On the other hand, Marjorie, free and brought into allegiance, might be a very potent helper; the only helper on whom he could absolutely rely.

He had been in a fury when by accident she had told him she was with Jane on the night of the Hale murder, and when, in her terror at his insensate rage, she had confessed to the confidences she had given to the girl, he could have killed her. Instead, he had acted in a fury—bundled her upstairs and locked her into the padded room, and had sent one of his men post-haste to Holland. That was stupid. He had manœuvred himself into an unnecessary danger. The first step to be taken was to rectify the position so far as Marjorie was concerned, and gain her complete assistance.

When he returned home, the footman who opened the door to him, and who was already dressed in his street clothes, for he was leaving that afternoon, told him that Rouper had rung up twice.

"He seemed a little agitated, sir," said the footman.

Donald looked at him blankly.

"He was agitated, was he? That will do, Frank. What time do you leave?"

"I was leaving at once, sir. Are you going out to lunch?"

Wells nodded.

"I'll go when you have left," he said.

The man came out from the basement, where his room was, carrying his bag, to find Cheyne Wells standing at the door of his room.
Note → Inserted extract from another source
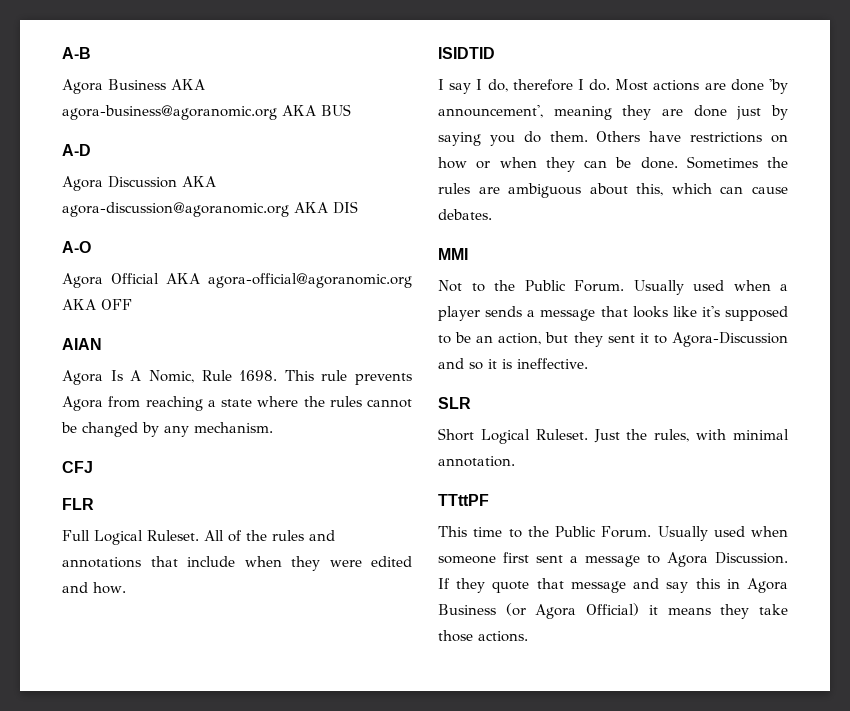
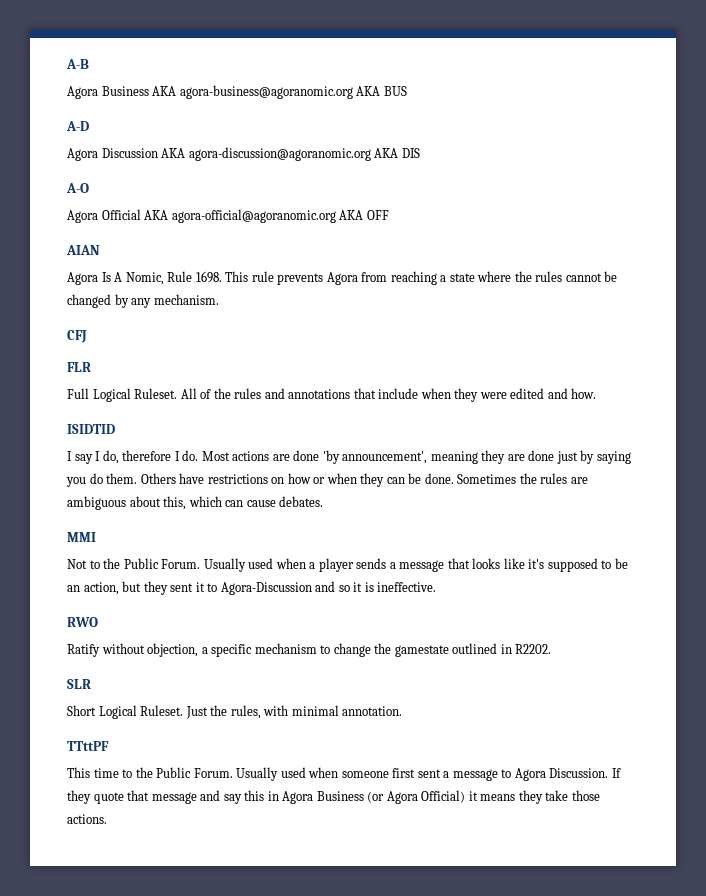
(588, 363) none -> [67,617,98,627] [67,643,552,657] // RWO // Ratify without objection, a specific mechanism to change the gamestate outlined in R2202.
"I gave you a fortnight, didn't I? Well, you may reckon on three weeks' vacation. If anything happens and I want you back, I will wire to you."

He waited till the front door closed on the servant, and then went slowly up the stairs to his wife's pleasant little prison.

"You can come out," he said curtly, and flung the door open.

She was incoherent in her thanks.

"Oh, Donald, you are a reasonable darling! Really, this place was getting on my nerves. I'm sure I should have gone mad . . ."

He let her talk without interruption as he led the way down to the little dining-room at the back of the house. A cold meal was spread on the table. He himself opened a bottle of champagne and filled her glass. She was bubbling over with relief.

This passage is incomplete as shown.